O espelho mágico

Não sei se já pensou nisto: porque é que tantos elevadores têm espelhos?

A primeira vez que atentei no assunto foi quando morei num prédio em que alguém começou a grafitar o elevador. Nunca se descobriu o vândalo, mas não foi preciso: a administração instalou um espelho e nunca mais houve grafites.

Lembrei-me desta história ao ouvir uma parecida contada por Rory Sutherland numa das suas palestras. Aqui o problema não eram grafites, mas os usuários de um conjunto de edifícios que se queixavam da lentidão dos velhos elevadores. A solução óbvia: trocá-los por uns mais rápidos. Só que o custo era tão alto que alguém teve uma ideia melhor: pôr uns espelhos cá fora, junto à fila de espera. Acabaram-se as reclamações.

Na mesma palestra, Rory Sutherland cita problemas ainda mais bicudos que foram resolvidos usando, não a lógica, mas a psicologia. Pela lógica, a solução para a lentidão de um serviço – os tais elevadores, mas também o Uber, filas na Disney, metro – seria torná-lo mais rápido. A psicologia chegou lá de forma mais simples e barata. No caso dos elevadores, entretendo os usuários. Nos outros, eliminando-lhes a ansiedade, com informação em tempo real sobre o tempo de espera.

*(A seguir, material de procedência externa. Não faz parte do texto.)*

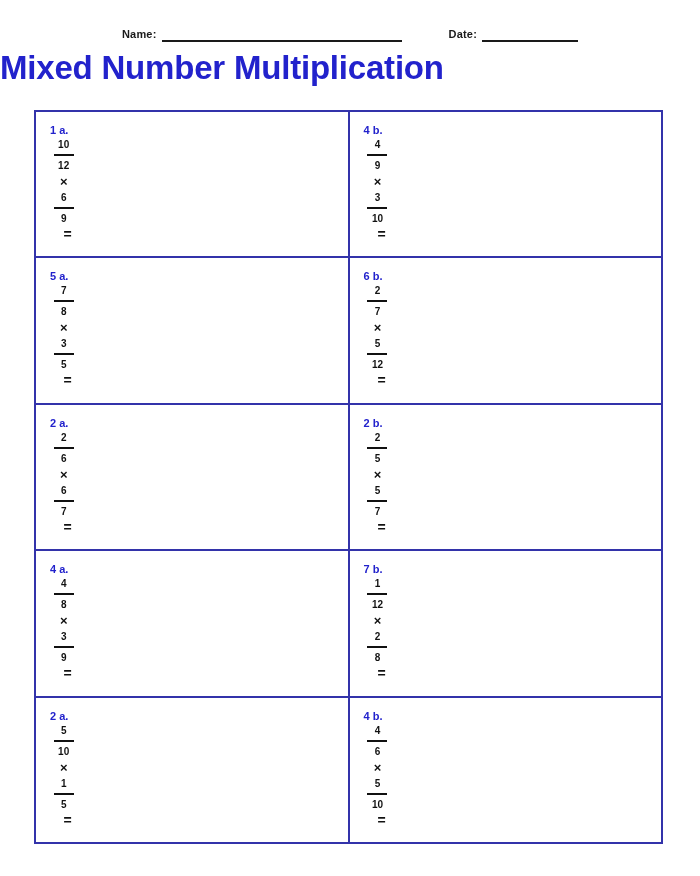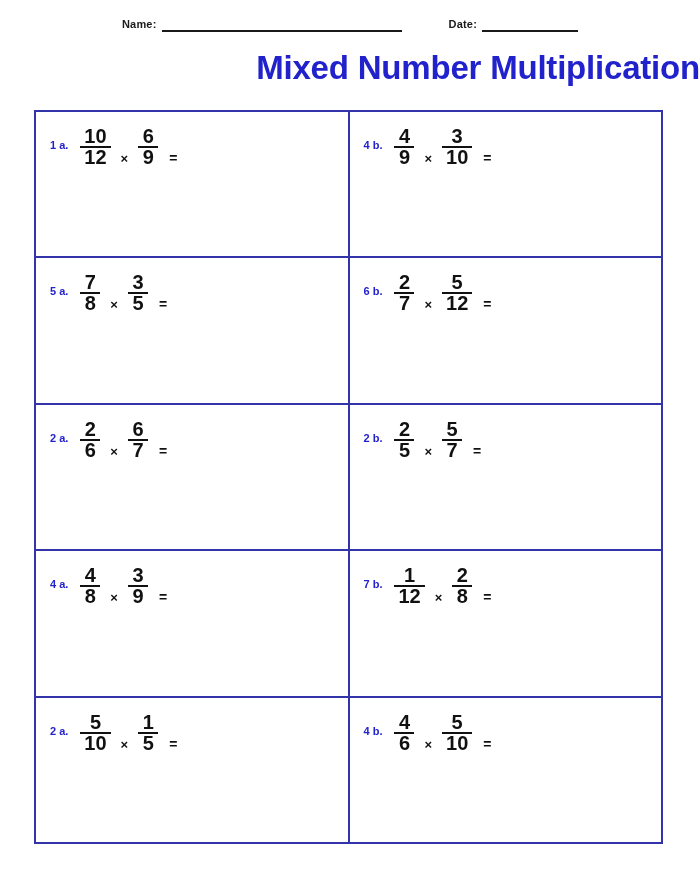--- a/index.html
+++ b/index.html
@@ -25,7 +25,7 @@
   .header {
     position: absolute;
     left: 34px;
-    top: 8px;
+    top: 18px;
     width: 632px;
     height: 24px;
     display: flex;

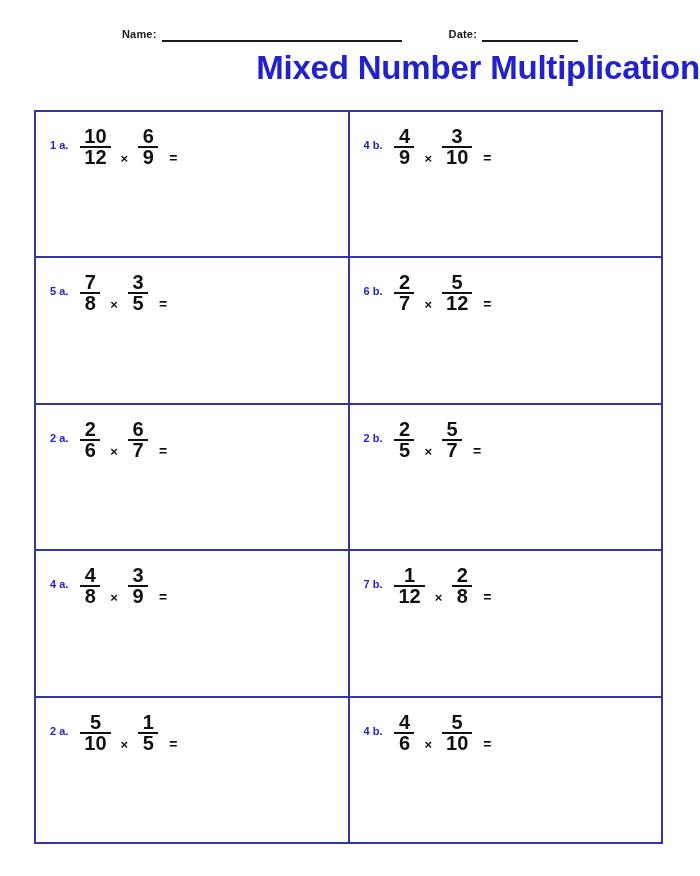--- a/index.html
+++ b/index.html
@@ -62,7 +62,7 @@
     left: 0;
     top: 48px;
     width: 700px;
-    text-align: right;
+    text-align: left;
     font-size: 33px;
     font-weight: bold;
     color: #2222cc;

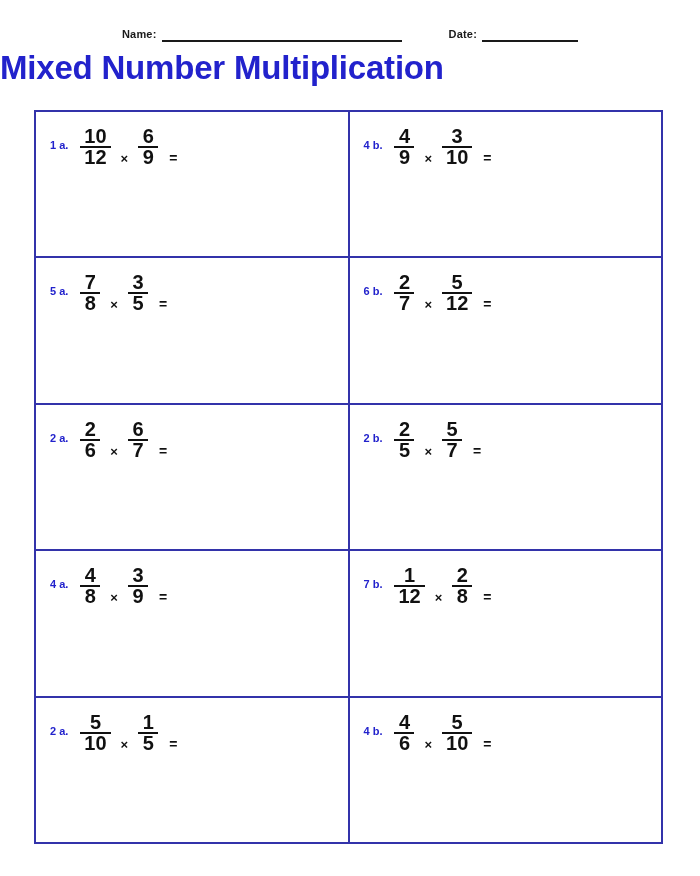--- a/index.html
+++ b/index.html
@@ -104,8 +104,9 @@
 
   .problem {
     display: flex;
-    align-items: flex-end;
+    align-items: center;
     height: 44px;
+    flex-direction: column;
   }
 
   .prob-label {

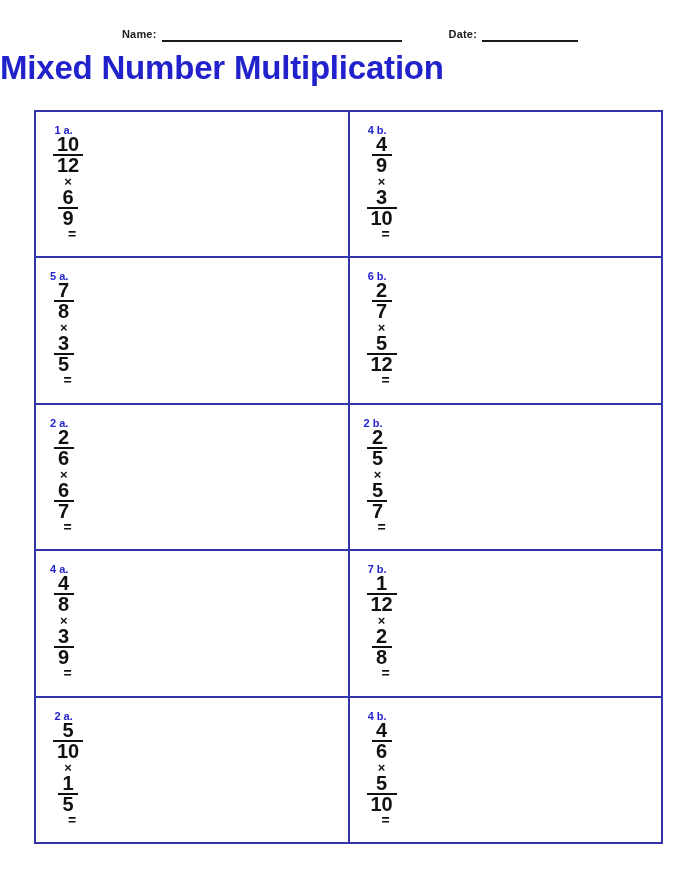--- a/index.html
+++ b/index.html
@@ -128,7 +128,7 @@
   }
   .frac .num,
   .frac .den {
-    font-size: 20px;
+    font-size: 10px;
     font-weight: bold;
     color: #111111;
     line-height: 17px;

Se ainda não viu nenhum vídeo do Rory Sutherland, vá ver. Costuma ser brilhante. E mostra de forma impagável o enorme valor que o marketing pode criar para a sociedade – desde que abandonemos o mal-entendido de que o valor está nas coisas, não nas percepções. O pressuposto de Sutherland é, justamente, que nenhum bem tem valor em si mesmo – só tem aquele que lhe atribuímos. Estando no olhar de quem vê, essa percepção é por isso maleável, sujeita ao contexto e a fatores externos – sendo o marketing um dos mais poderosos.

Para certos bens de consumo isto é uma daquelas verdades banais. Ninguém duvida de que o valor de um pedaço de pano com o logotipo Prada não tem qualquer relação lógica com o seu custo de produção ou utilidade. Está todo no jogo de percepções que desencadeia.

Por alguma razão, porém, assumimos que o mesmo não se aplica a outros bens, especialmente os que são trocados entre empresas. É no mundo business-to-business que mais grassa o equívoco, denunciado por Sutherland na esteira da psicologia comportamental, de que existiria um “homo economicus” 100% racional nas suas decisões, imune às influências externas, às modas, à opinião dos pares, ao peso de um nome ou logotipo.

A consequência é que a maioria das empresas B2B descuram o marketing e não investem em criar marcas fortes. No que fazem mal – já que o que ocorre no business-to-business é precisamente o contrário do que reza esse mito da compra racional. Como nas empresas as decisões são coletivas, os efeitos da subjetividade e dos vieses individuais são multiplicados. Uma emoção, em particular, pesa nas compras empresariais: o medo. Como todo decisor sabe que a sua escolha será escrutinada, tende a optar não pela solução com maior valor potencial para a empresa – ainda que com algum risco – mas por aquela com menos hipóteses de, correndo mal, atrair críticas para o decisor.

“Nunca ninguém foi despedido por comprar IBM”: já nos anos 60, o poder da marca (e do medo) nas compras empresariais só punha dúvidas a quem não o quisesse ver.

Quando as empresas B2B desprezam esse poder, tomam a menos racional das decisões.

Para diminuir a percepção de risco dos potenciais clientes adotam soluções “lógicas”, mas ruinosas – como esmagar preços. Bem menos oneroso seria criar, com histórias, imagens e palavras, um espelho em que os clientes se reconhecessem. Esse espelho mágico, que dá segurança aos compradores e muda a maneira como se reveem em produtos e serviços, chama-se marca. Toda empresa, especialmente as que vendem a outras empresas, deveria ter um.